> _SUPPLIED DATA_:
======
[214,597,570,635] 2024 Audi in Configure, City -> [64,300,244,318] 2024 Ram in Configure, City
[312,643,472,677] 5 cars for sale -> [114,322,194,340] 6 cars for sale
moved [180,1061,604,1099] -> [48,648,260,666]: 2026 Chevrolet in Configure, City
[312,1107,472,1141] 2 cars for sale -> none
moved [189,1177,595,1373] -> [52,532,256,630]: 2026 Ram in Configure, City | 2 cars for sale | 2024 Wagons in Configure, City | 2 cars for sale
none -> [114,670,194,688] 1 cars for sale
======
> _ACTIVITY_: Copy every line from the material in which the word "none" can be found.

> _WORKED SOLUTION_:
[312,1107,472,1141] 2 cars for sale -> none
none -> [114,670,194,688] 1 cars for sale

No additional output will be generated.